Top of THE RECORDS
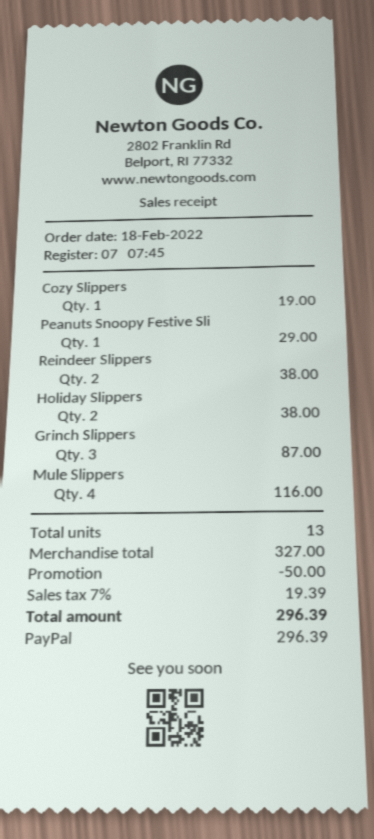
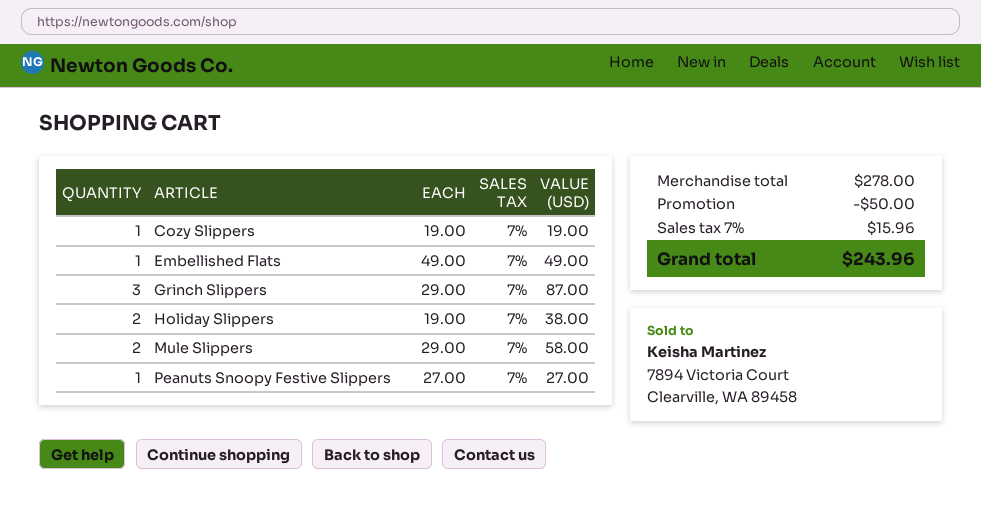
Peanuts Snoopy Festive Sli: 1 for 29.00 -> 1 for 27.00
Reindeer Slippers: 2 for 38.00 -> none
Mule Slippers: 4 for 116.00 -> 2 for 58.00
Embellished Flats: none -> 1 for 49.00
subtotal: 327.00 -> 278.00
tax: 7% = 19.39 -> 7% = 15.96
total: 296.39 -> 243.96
Bottom of THE RECORDS
EXERCISE DIRECTIONS —
Print every record above exactly, but no pictures.

YOUR SOLUTION —
Peanuts Snoopy Festive Sli: 1 for 29.00 -> 1 for 27.00
Reindeer Slippers: 2 for 38.00 -> none
Mule Slippers: 4 for 116.00 -> 2 for 58.00
Embellished Flats: none -> 1 for 49.00
subtotal: 327.00 -> 278.00
tax: 7% = 19.39 -> 7% = 15.96
total: 296.39 -> 243.96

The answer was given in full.